The name of the registered agent at the same address is The Corporation Trust Company.
ARTICLE 3
The purpose of the corporation is to engage in any lawful act or activity for which corporations may be organized under the General Corporation Law of Delaware.
ARTICLE 4
The amount of the total authorized stock of this corporation is one thousand (1,000) shares of common stock having $0.01 par value per share.
ARTICLE 5
The name and street address of the incorporator are as follows:
WT&C Corporate Services, Inc.
2500 Citizens Plaza
Louisville, KY 40202
ARTICLE 6
A director of the Corporation shall not be personally liable to the Corporation or its stockholders for monetary damages for breach of fiduciary duty as a director, except for liability (i) for any breach of the director’s duty of loyalty to the Corporation or its stockholders, (ii) for acts or omissions not in good faith or which involve intentional misconduct or a knowing violation of law, (iii) under Section 174 of the Delaware General Corporation Law, or (iv) for any transaction from which the director derived an improper personal benefit. If the Delaware General Corporation Law 4s amended after the filing of the Certificate of Incorporation of which this Article is a part to authorize corporate action further eliminating or limiting the personal liability of directors, then the liability of a director of the Corporation shall be eliminated or limited to the fullest extent permitted by the Delaware General Corporation Law, as so amended.

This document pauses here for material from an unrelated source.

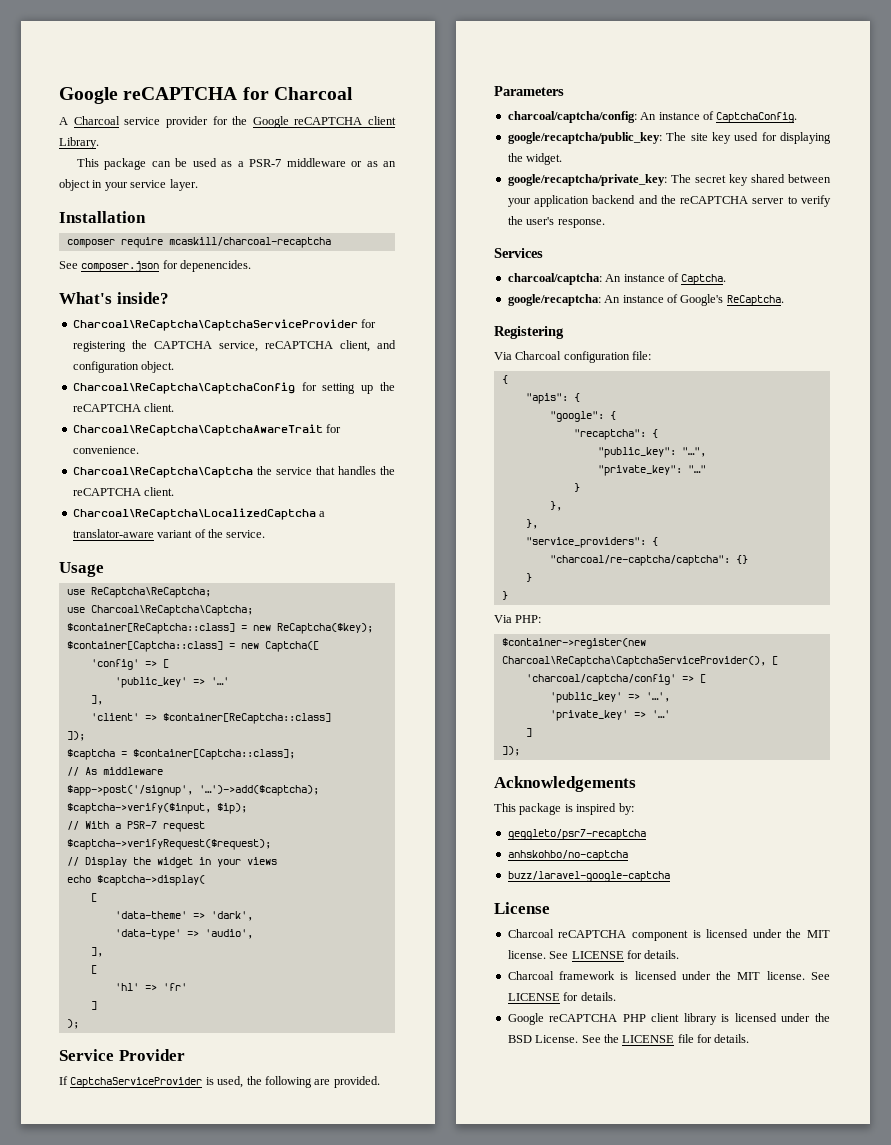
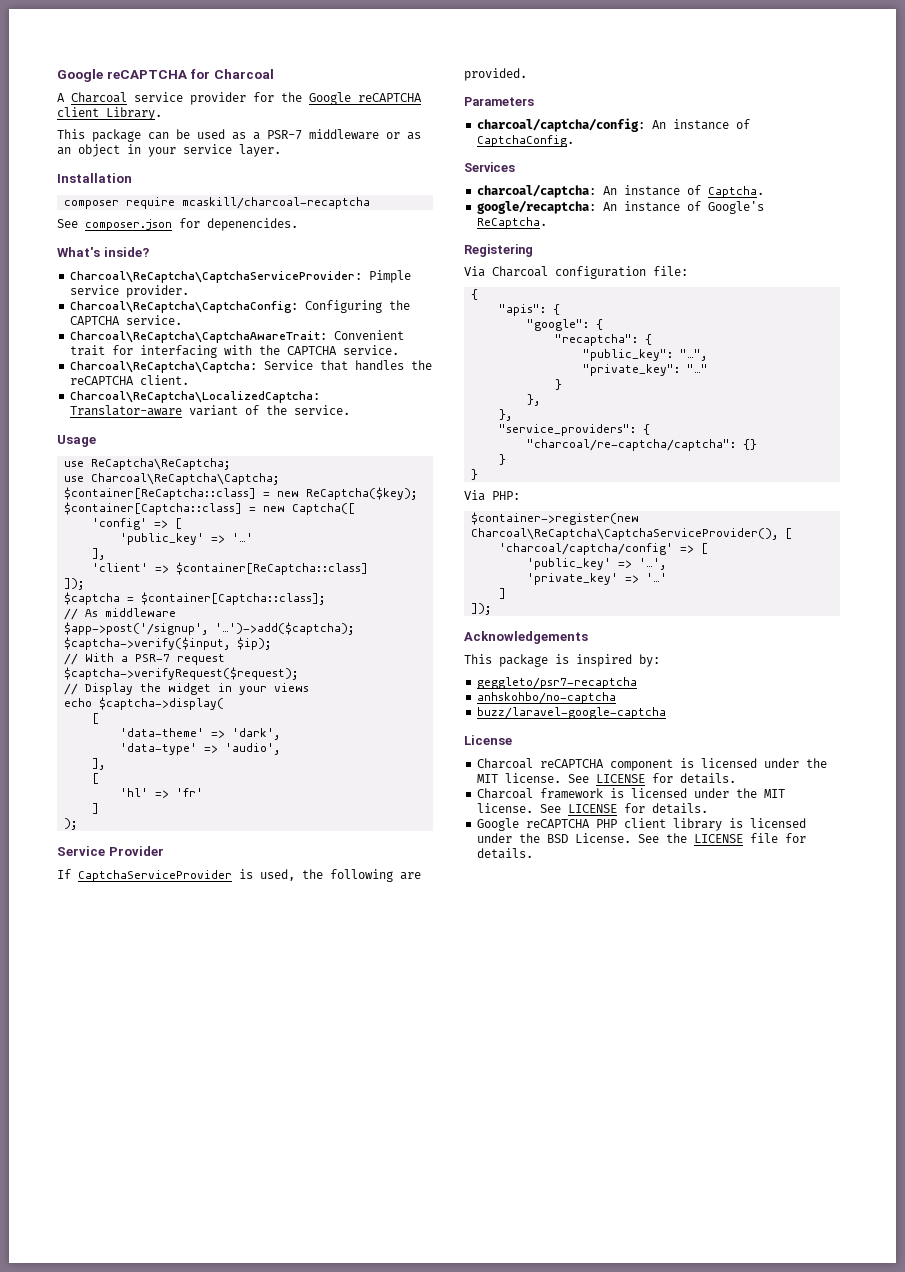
[72,319,377,331] [72,340,396,352] [72,361,175,373] [72,382,395,394] [72,403,175,412] [72,424,342,436] [72,446,139,454] [72,466,312,478] Charcoal\ReCaptcha\CaptchaServiceProvider for registering the CAPTCHA service, reCAPTCHA client, and configuration object. // Charcoal\ReCaptcha\CaptchaConfig for setting up the reCAPTCHA client. // Charcoal\ReCaptcha\CaptchaAwareTrait for convenience. // Charcoal\ReCaptcha\Captcha the service -> [70,270,412,283] [70,285,190,298] [70,300,411,313] [70,315,183,325] [70,330,405,343] [70,345,400,358] [70,360,314,373] Charcoal\ReCaptcha\CaptchaServiceProvider: Pimple service provider. // Charcoal\ReCaptcha\CaptchaConfig: Configuring the CAPTCHA service. // Charcoal\ReCaptcha\CaptchaAwareTrait: Convenient trait for interfacing with the CAPTCHA service. // Charcoal\ReCaptcha\Captcha: Service
[72,508,326,520] [72,529,154,538] Charcoal\ReCaptcha\LocalizedCaptcha a translator-aware -> [70,391,321,403] [70,405,183,416] Charcoal\ReCaptcha\LocalizedCaptcha: Translator-aware
[507,132,831,144] [507,153,563,165] [507,174,831,186] [507,195,831,207] [507,216,605,228] // google/recaptcha/public_key: The site key used for displaying the widget. // google/recaptcha/private_key: The secret key shared between your application backend and the reCAPTCHA server to verify the user's response. -> (575, 141) none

Any repeal or modification of the foregoing paragraph by the stockholders of the Corporation shall not adversely affect any right or protection of a director of the Corporation existing at the time of such repeal or modification.
ARTICLE 7
Unless and except to the extent that the bylaws of the Corporation shall so require, the election of directors of the Corporation need not be by written ballot.
I, the undersigned, for the purpose of forming a corporation under the laws of the State of Delaware, do make, file and record this Certificate, and do certify that the facts herein stated are true, and I have accordingly hereunto set my hand this 16th day of June, 2000.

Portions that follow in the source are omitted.